● EXERCISE DATA

--- START ---

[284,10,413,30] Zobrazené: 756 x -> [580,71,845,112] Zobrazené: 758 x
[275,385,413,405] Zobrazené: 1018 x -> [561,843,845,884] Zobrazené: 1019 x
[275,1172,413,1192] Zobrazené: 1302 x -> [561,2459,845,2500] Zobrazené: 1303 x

--- END ---
--- START ---

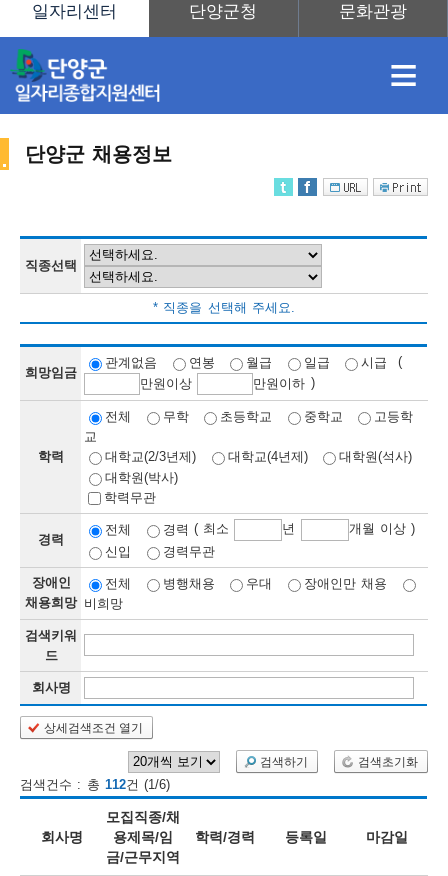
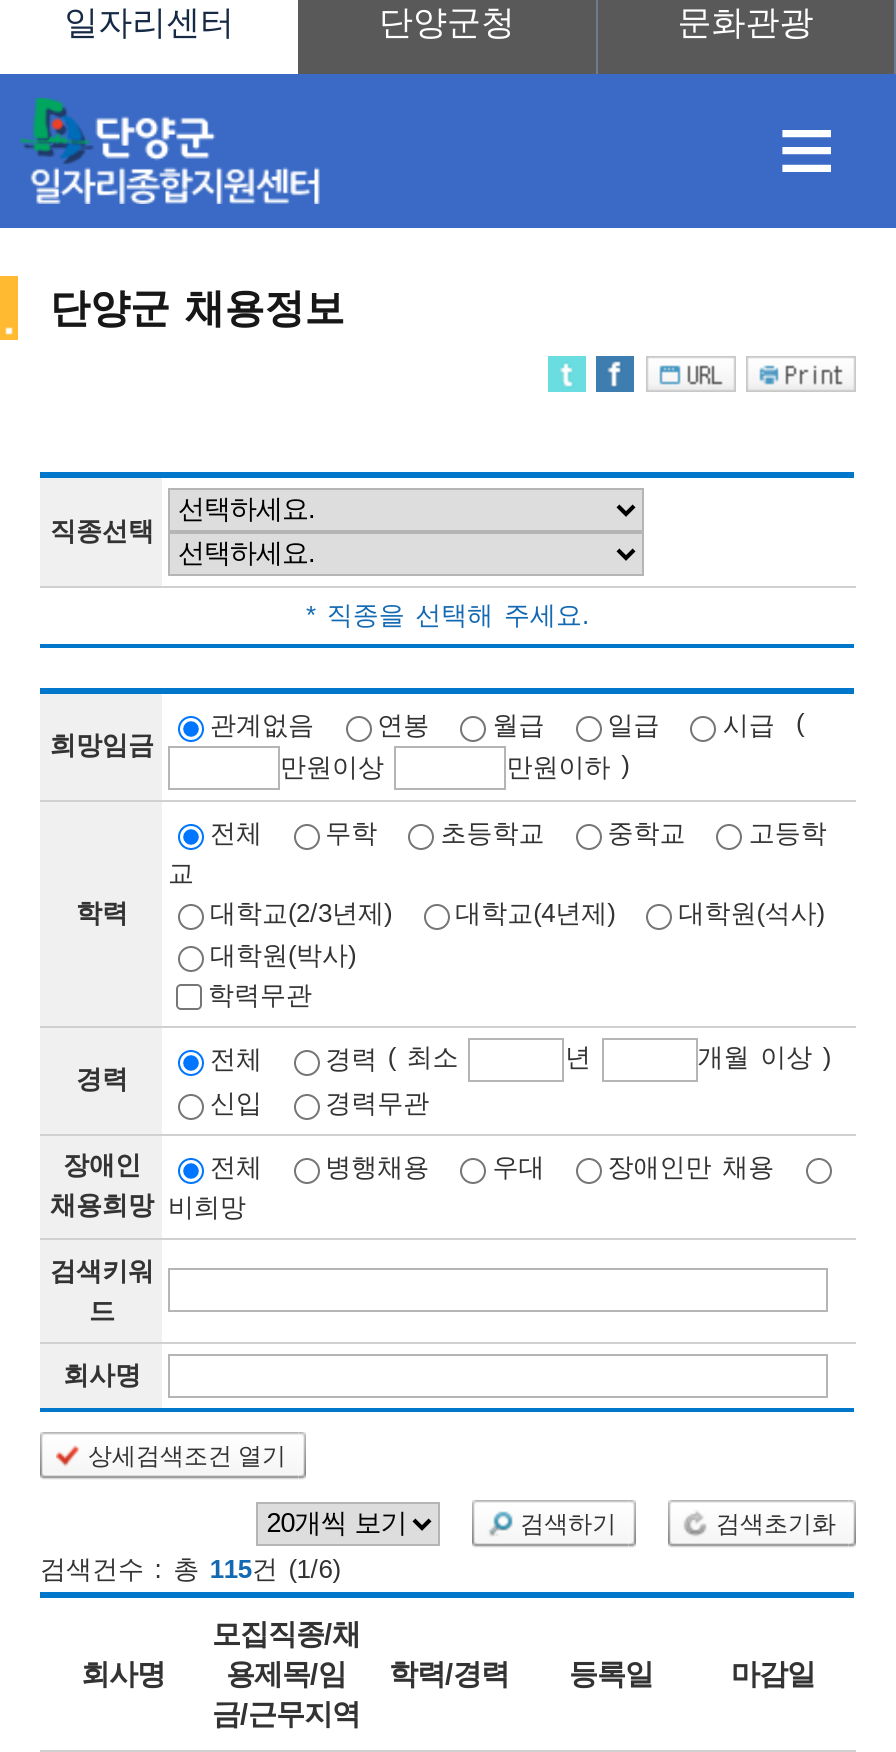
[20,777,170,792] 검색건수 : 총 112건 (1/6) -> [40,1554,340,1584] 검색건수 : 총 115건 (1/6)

--- END ---
--- START ---

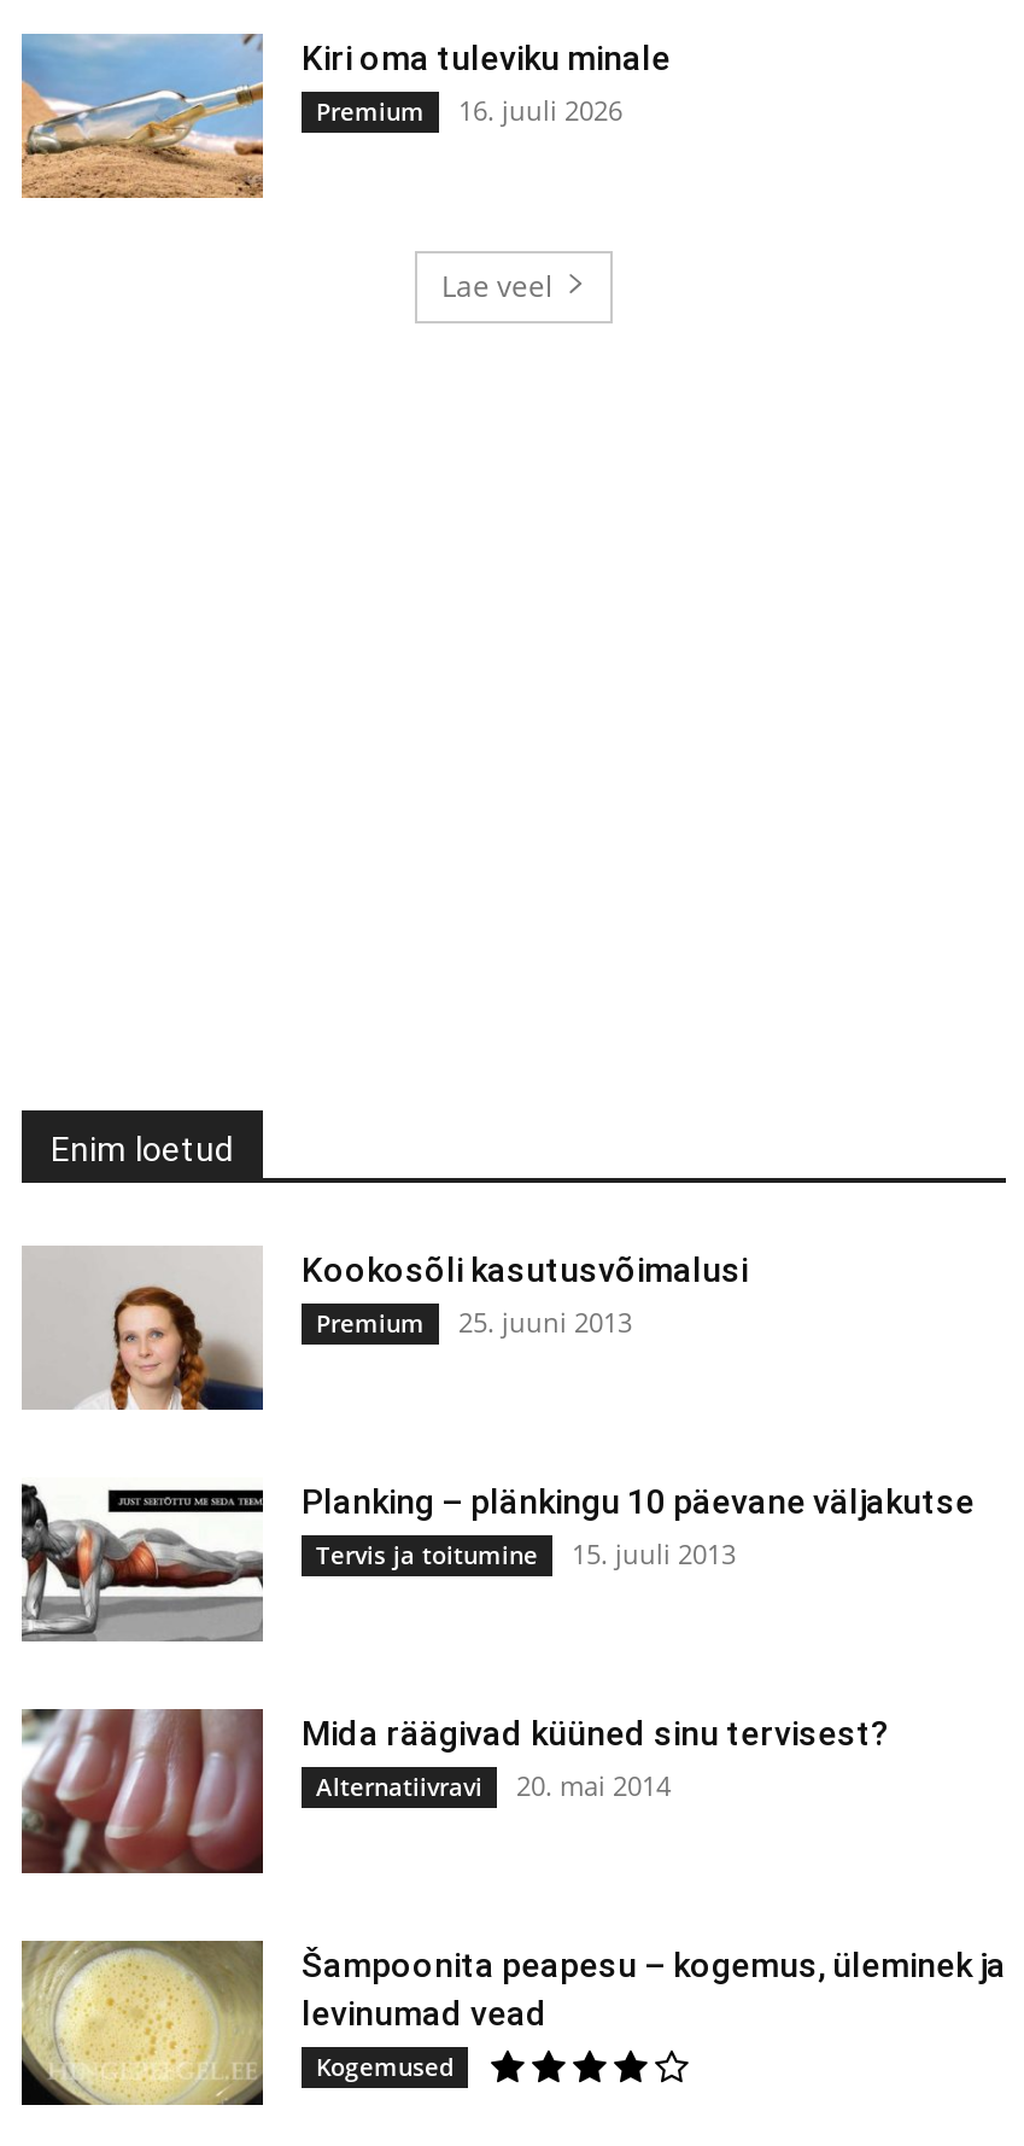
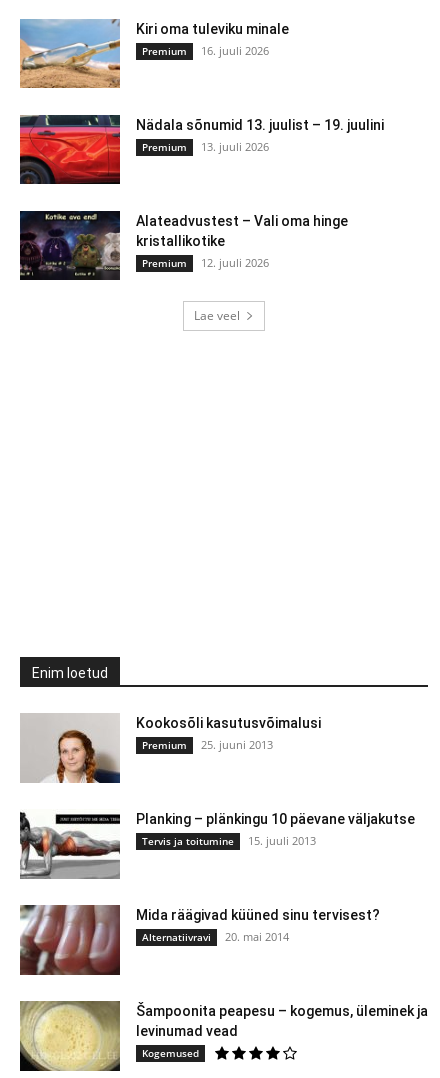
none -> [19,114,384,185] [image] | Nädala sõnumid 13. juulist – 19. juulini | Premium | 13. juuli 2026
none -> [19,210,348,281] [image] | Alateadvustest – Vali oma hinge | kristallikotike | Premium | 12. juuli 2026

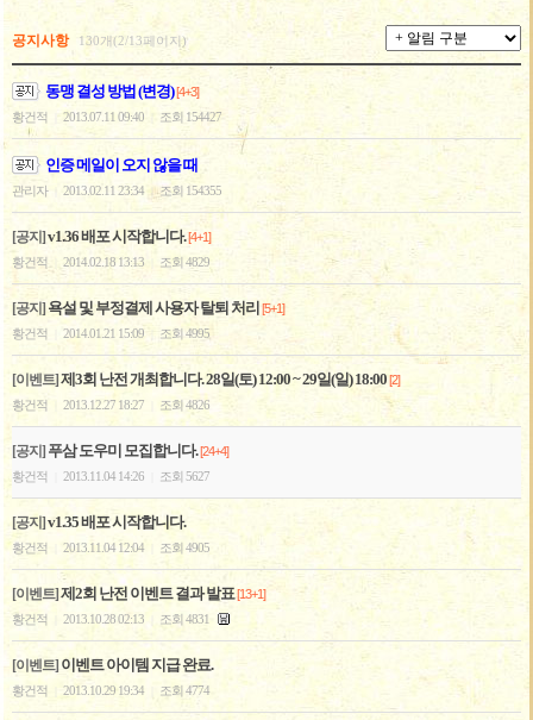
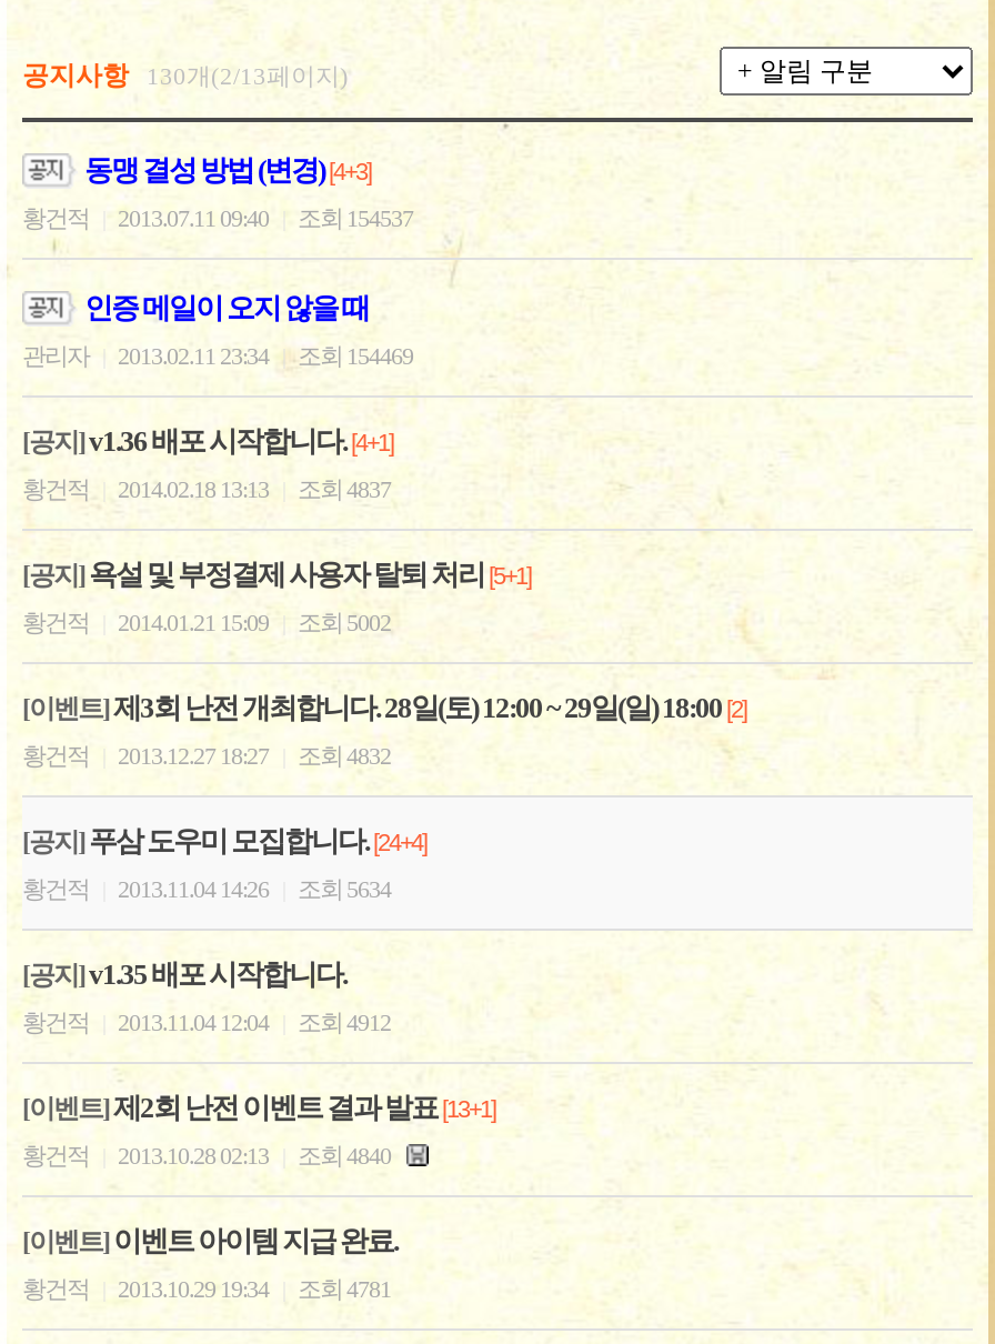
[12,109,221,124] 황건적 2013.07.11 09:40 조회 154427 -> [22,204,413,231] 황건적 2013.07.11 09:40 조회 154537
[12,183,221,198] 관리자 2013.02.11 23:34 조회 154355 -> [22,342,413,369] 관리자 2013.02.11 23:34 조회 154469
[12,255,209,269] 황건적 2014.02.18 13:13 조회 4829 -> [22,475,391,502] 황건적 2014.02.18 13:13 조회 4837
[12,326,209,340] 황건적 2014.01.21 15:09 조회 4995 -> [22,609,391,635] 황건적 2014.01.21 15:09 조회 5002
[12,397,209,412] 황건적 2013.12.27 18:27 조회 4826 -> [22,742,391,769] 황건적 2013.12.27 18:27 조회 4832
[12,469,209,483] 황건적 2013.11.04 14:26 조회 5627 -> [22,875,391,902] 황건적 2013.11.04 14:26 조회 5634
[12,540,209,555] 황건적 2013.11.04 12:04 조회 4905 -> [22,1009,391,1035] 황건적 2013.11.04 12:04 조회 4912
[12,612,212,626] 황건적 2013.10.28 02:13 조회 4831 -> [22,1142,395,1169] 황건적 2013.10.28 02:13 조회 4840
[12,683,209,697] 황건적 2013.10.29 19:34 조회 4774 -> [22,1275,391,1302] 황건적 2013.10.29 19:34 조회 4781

--- END ---

● YOUR TASK
Which lines above contain the word "image"? Copy each one.

● REPLY TO THE EXERCISE
none -> [19,114,384,185] [image] | Nädala sõnumid 13. juulist – 19. juulini | Premium | 13. juuli 2026
none -> [19,210,348,281] [image] | Alateadvustest – Vali oma hinge | kristallikotike | Premium | 12. juuli 2026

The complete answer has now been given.